**Task statement:** Search the records for lines with the word "height" and copy each match.

[Web document revisions]
-- -- --

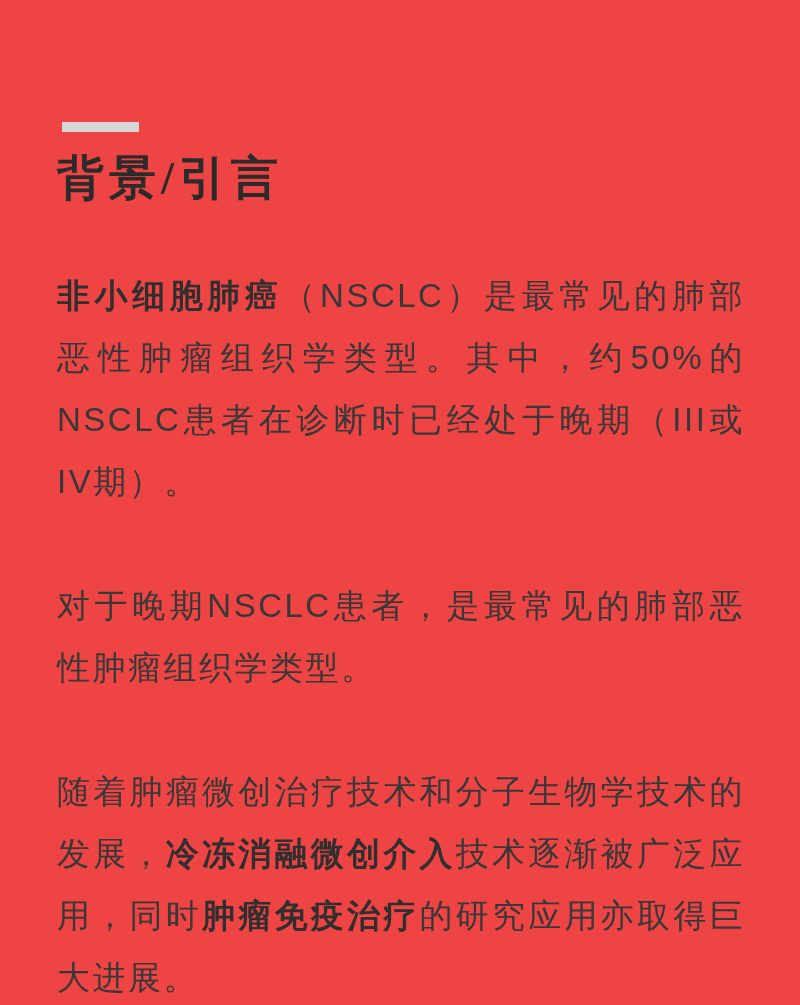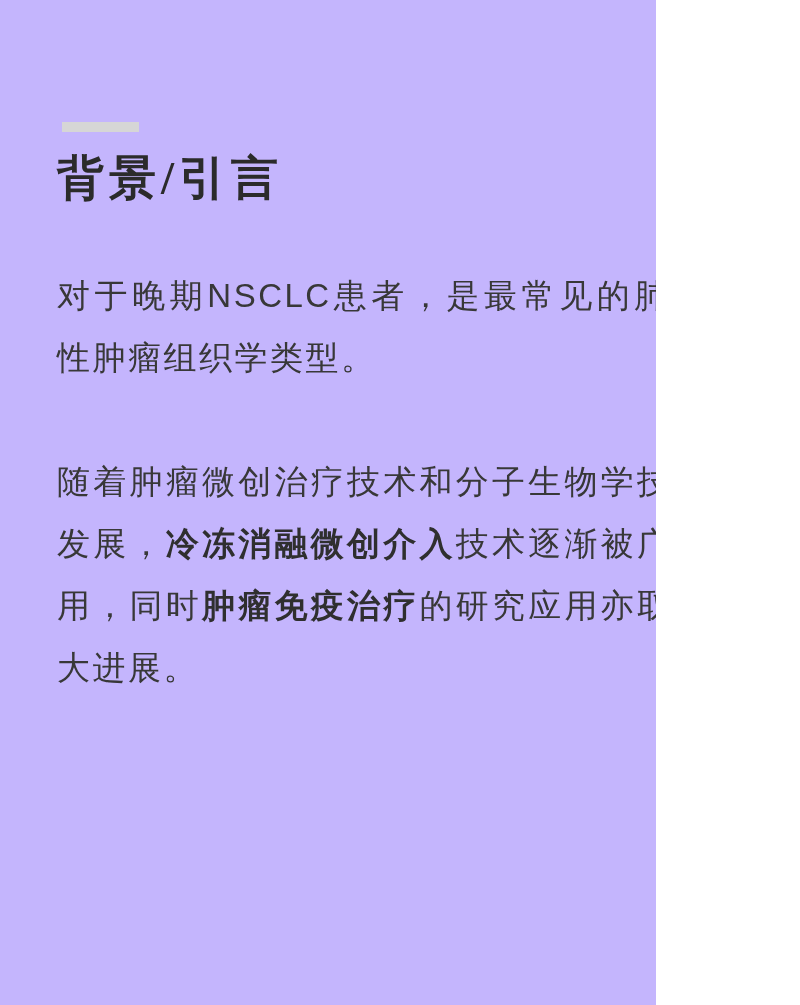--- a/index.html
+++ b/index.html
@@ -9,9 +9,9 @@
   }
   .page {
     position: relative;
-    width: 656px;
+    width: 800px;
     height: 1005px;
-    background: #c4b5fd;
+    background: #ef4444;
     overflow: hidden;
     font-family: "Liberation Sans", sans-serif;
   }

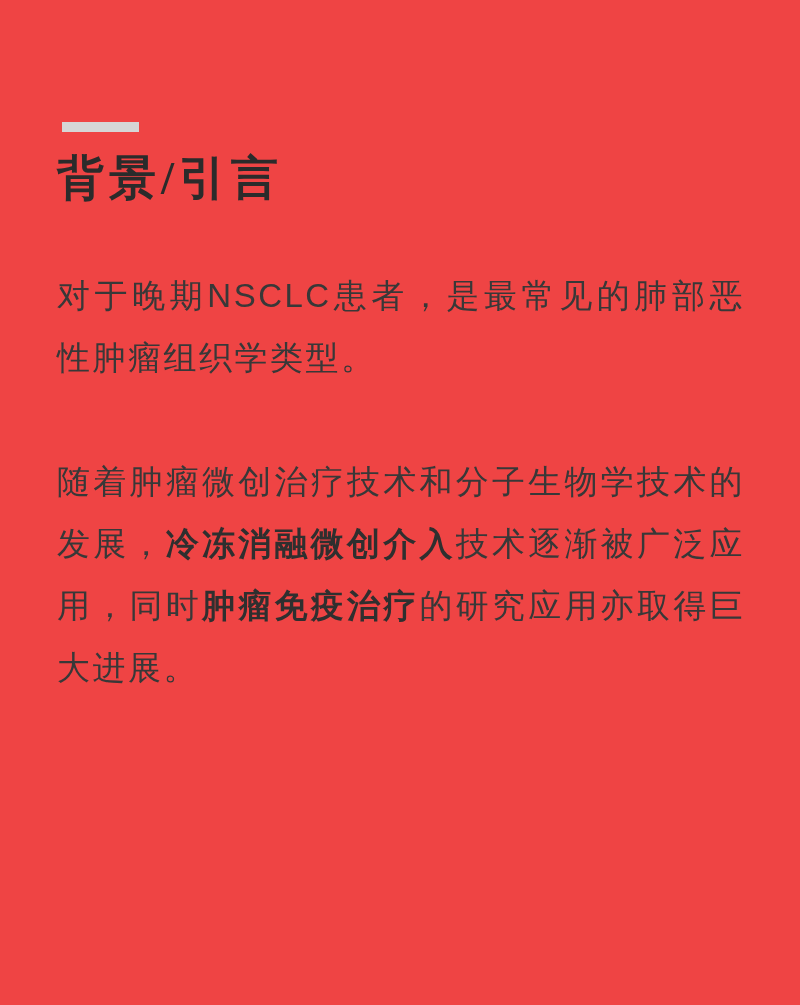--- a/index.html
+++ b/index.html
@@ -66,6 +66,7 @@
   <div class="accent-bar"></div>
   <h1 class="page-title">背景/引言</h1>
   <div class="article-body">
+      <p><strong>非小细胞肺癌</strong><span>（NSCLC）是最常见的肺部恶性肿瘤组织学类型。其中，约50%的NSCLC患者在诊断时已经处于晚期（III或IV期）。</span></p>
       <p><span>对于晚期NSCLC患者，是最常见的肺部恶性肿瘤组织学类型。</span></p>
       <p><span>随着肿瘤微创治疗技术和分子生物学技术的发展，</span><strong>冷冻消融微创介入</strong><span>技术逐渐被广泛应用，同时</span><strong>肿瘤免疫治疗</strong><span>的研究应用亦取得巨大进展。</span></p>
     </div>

-- -- --

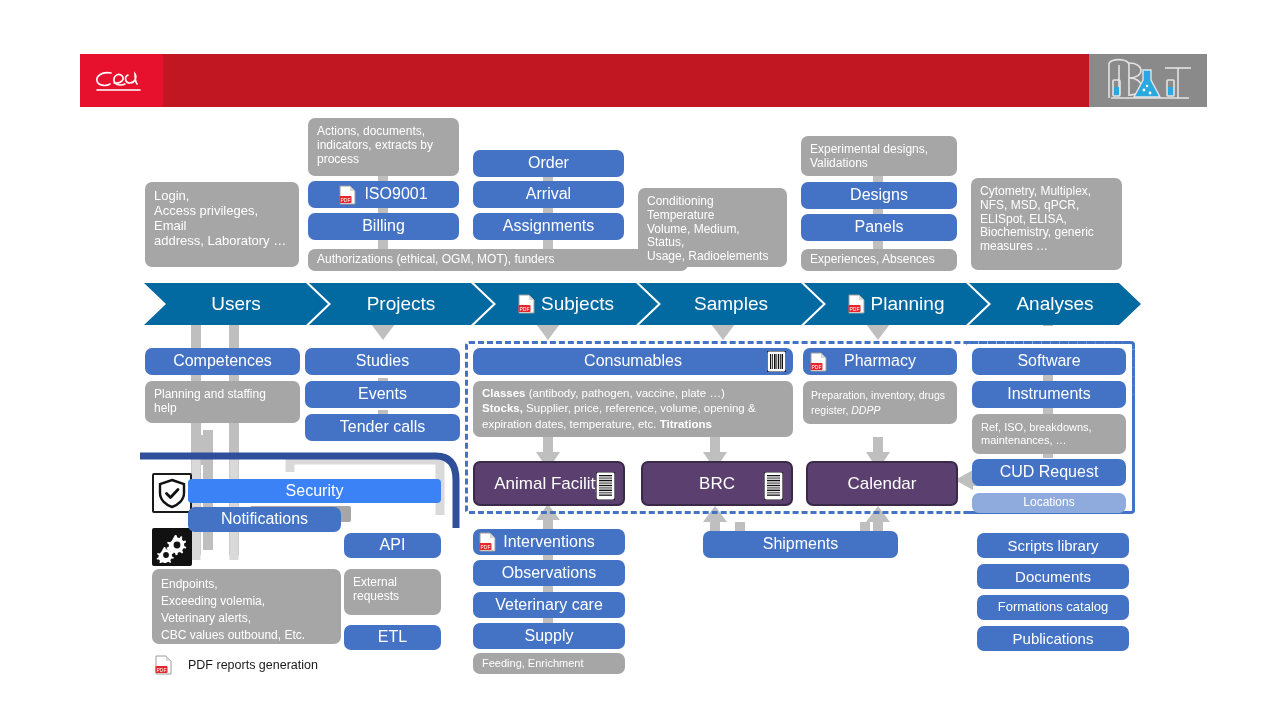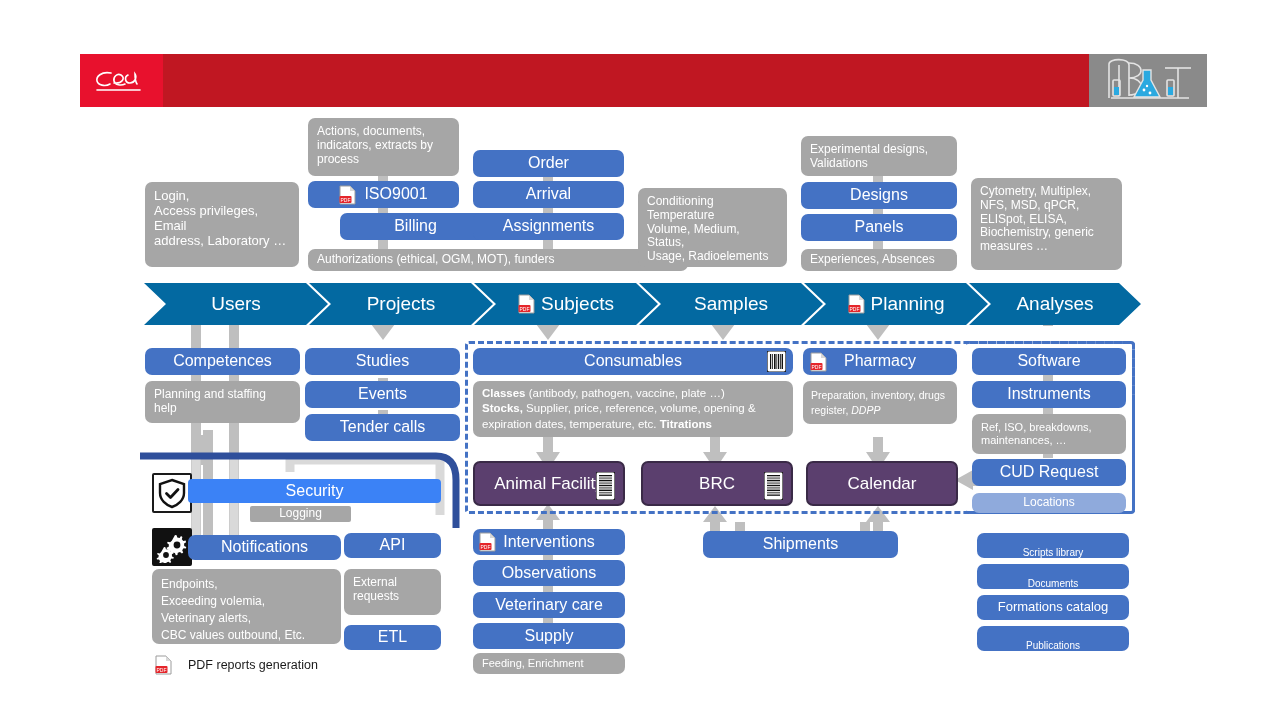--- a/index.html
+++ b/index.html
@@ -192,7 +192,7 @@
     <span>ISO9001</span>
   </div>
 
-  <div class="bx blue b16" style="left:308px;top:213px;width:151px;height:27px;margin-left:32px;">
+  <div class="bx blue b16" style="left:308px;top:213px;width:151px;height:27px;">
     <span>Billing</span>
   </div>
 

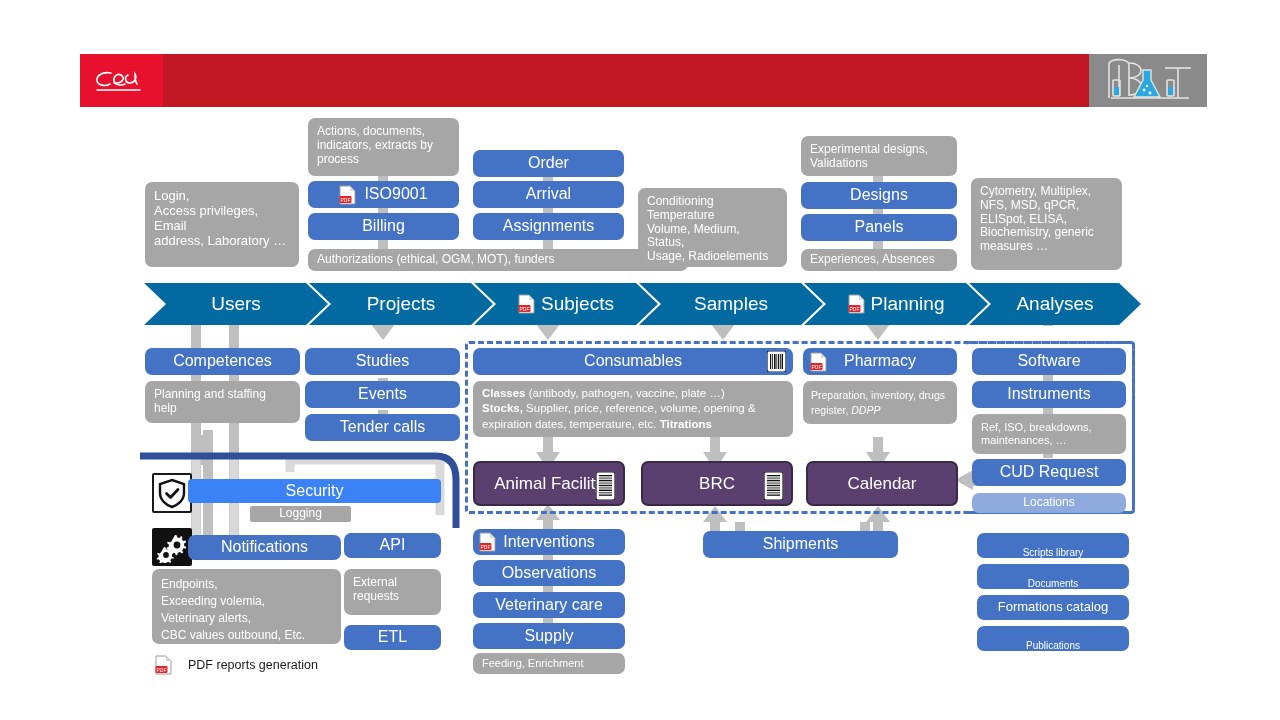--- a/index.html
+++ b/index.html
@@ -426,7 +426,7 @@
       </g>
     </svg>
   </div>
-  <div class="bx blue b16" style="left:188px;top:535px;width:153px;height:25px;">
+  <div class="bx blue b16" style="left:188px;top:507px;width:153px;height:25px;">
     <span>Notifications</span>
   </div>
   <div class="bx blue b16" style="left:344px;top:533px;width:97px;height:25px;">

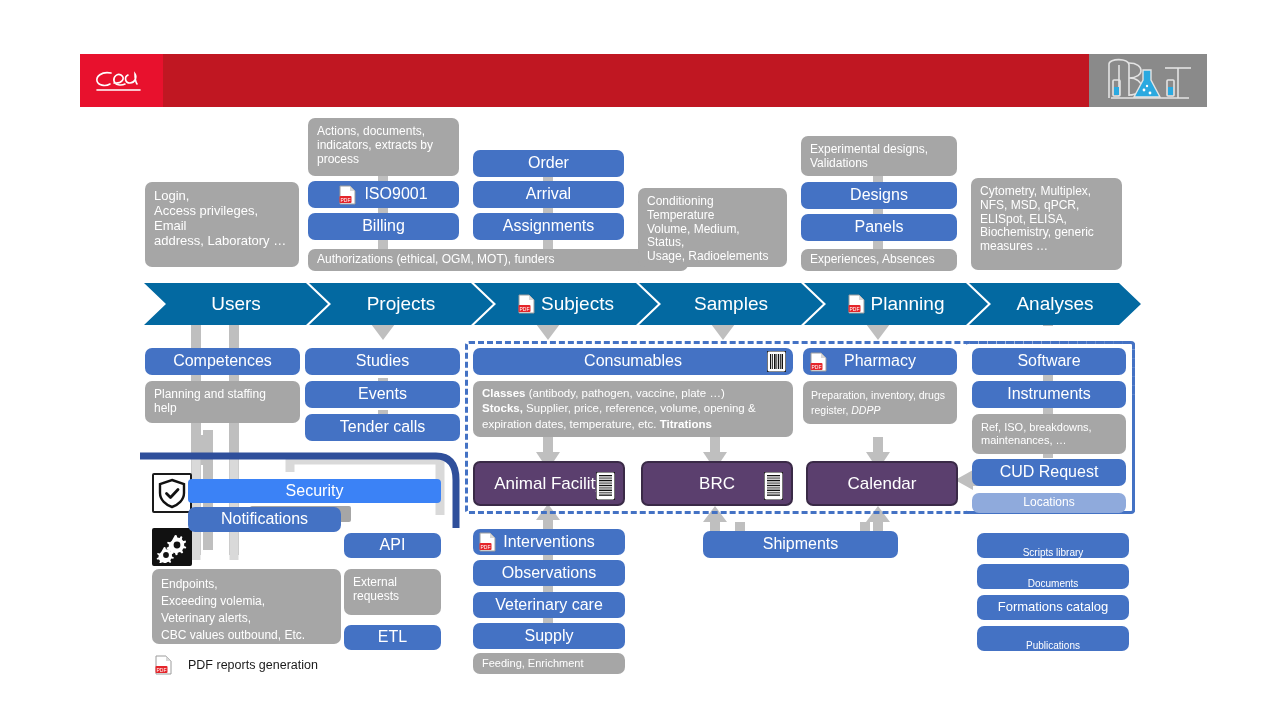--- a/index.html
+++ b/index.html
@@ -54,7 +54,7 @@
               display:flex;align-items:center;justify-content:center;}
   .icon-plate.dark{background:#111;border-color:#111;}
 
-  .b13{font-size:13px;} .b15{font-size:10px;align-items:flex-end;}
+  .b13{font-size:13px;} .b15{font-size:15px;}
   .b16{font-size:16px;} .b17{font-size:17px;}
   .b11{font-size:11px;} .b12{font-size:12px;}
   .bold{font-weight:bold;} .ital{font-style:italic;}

-- -- --

**Task output:**
     height: 1005px;
-  <div class="bx blue b16" style="left:308px;top:213px;width:151px;height:27px;margin-left:32px;">
+  <div class="bx blue b16" style="left:308px;top:213px;width:151px;height:27px;">
-  <div class="bx blue b16" style="left:188px;top:535px;width:153px;height:25px;">
+  <div class="bx blue b16" style="left:188px;top:507px;width:153px;height:25px;">
   <div class="bx blue b16" style="left:344px;top:533px;width:97px;height:25px;">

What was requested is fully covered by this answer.